Emergent constraints on climate sensitivity in global climate models, Part 2

The four constraints that Caldwell assessed as credible

A guest post by Nic Lewis

In Part 1 of this article the nature and validity of emergent constraints[i] on equilibrium climate sensitivity (ECS) in GCMs were discussed, drawing mainly on the analysis and assessment of 19 such constraints in Caldwell et al (2018; henceforth Caldwell),[ii] who concluded that only four of them were credible. All those four constraints favoured ECS in the upper half of the CMIP5 range (3.4–4.7°C). An extract of the rows of Table 1 of Part 1 detailing those four emergent constraints is given below.[iii]

Name of constraint Year Correlation in CMIP5 Description
Sherwood D 2014 0.40 Strength of resolved-scale mixing between BL and lower troposphere in tropical E Pacific and Atlantic
Brient Shal 2015 0.38 Fraction of tropical clouds with tops below 850 mb whose tops are also below 950 mb
Zhai 2015 –0.73 Seasonal response of BL cloud amount to SST variations in oceanic subsidence regions between 20-40°latitude
Brient Alb 2016 –0.71 Sensitivity of cloud albedo in tropical oceanic low-cloud regions to present-day SST variations

Caldwell regarded a proposed emergent constraint as not credible if it lacks an identifiable physical mechanism; is not robust to change of model ensemble; or if its correlation with ECS is not due to its proposed physical mechanism. The credible constraints identified in Caldwell are all related to tropical/subtropical low clouds and all except Brient Shal are significantly correlated with each other.

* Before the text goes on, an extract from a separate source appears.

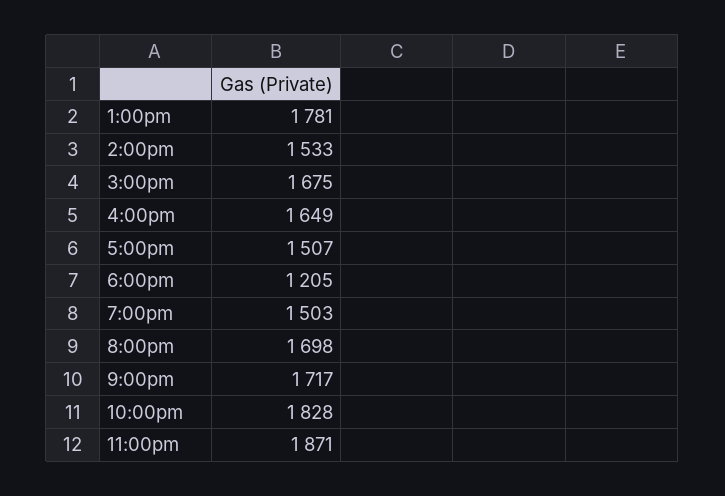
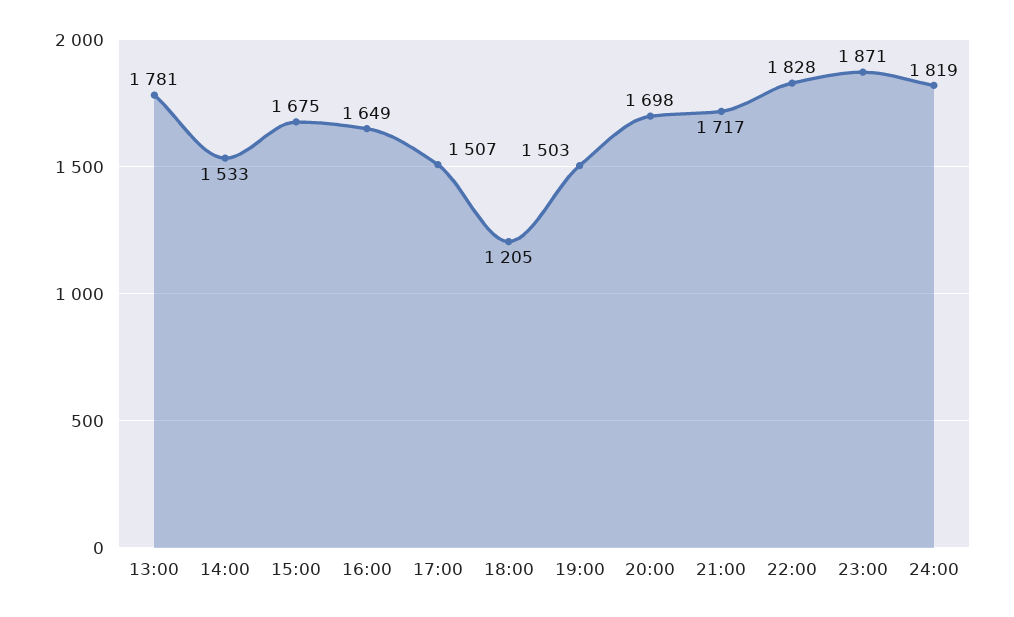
24:00: none -> 1819

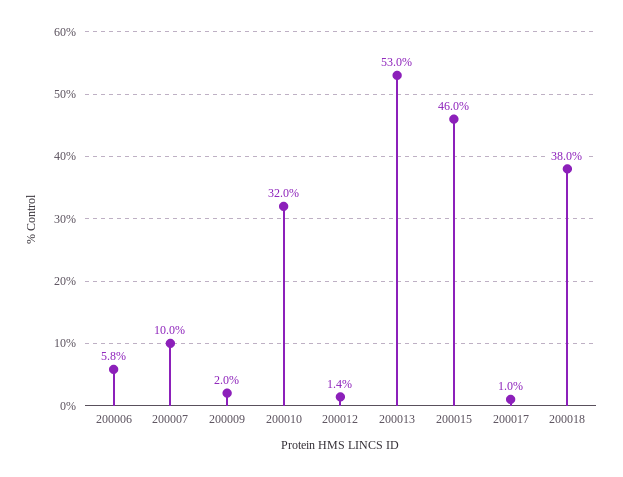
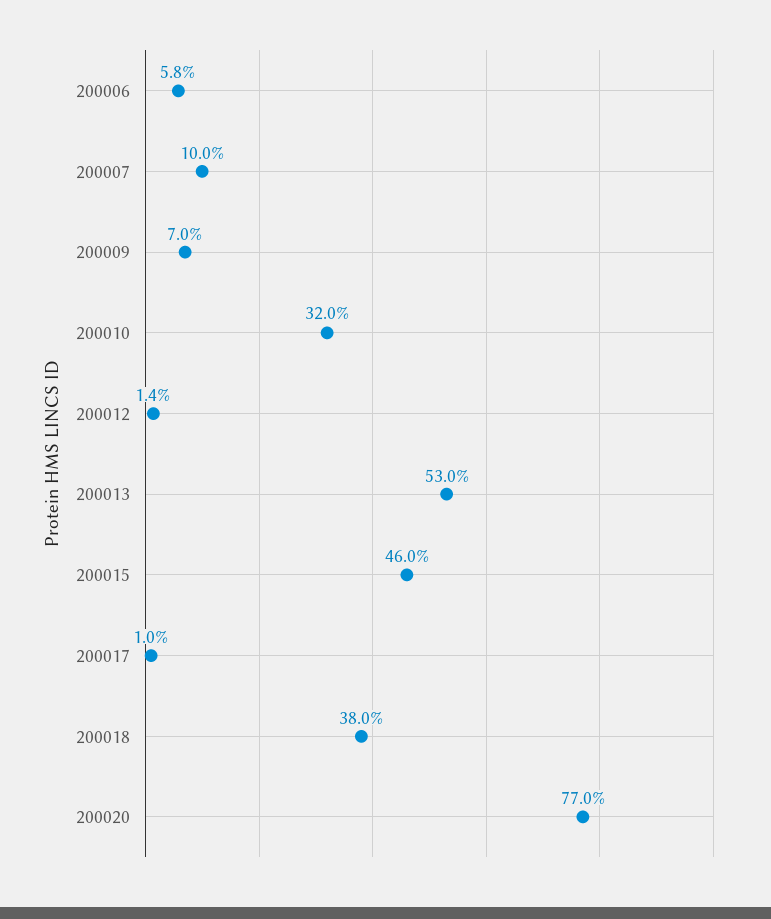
200009: 2 -> 7
200020: none -> 77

Figure 1 shows the geographical distribution of the dominant sources of correlation for each of the emergent constraints assessed as credible. In each case the principal source is cloud feedback, dominantly shortwave (SW). The spatial pattern of correlation between the emergent constraint and ECS arising from cloud feedback is strikingly similar for all four constraints, despite their metrics being based on differing regions. Inter-model variation in forcing for a doubling of CO2 also has a non-negligible contribution for two of the four constraints. Other feedbacks account for that part of the total correlation not attributable to cloud feedback and 2⤬ CO2 forcing, and in aggregate are small except for Brient Shal.[iv]

Figure 1 Geographical distribution of dominant sources of correlation with ECS of emergent constraints assessed as credible, per Figure 2 of the Caldwell supplementary material. The name of each constraint and its overall correlation Σ with ECS in GCMs are in bold. The correlations with ECS attributable to Net Cloud feedback and to Forcing are included in the title above each panel. Forcing is not shown where its absolute correlation is < 0.15.


Of the studies proposing the four emergent constraints that pass Caldwell’s tests, Sherwood et al. has over four times as many citations (313) as the other three studies between them, so I will start by examining the validity of its emergent constraints. They are also discussed in an informative earlier review of emergent constraints, Klein and Hall (2015),[v] which (unlike the Caldwell paper) is open-access.


Sherwood et al. summed two physically-based metrics, D and S, to form a lower-tropospheric mixing index (LTMI) and used that as their principal emergent constraint. Caldwell found that while Sherwood S is meant to operate through SW cloud feedback, in CMIP5 models it actually gains correlation almost entirely through other terms. They therefore assessed both Sherwood S and Sherwood LTMI as not being credible.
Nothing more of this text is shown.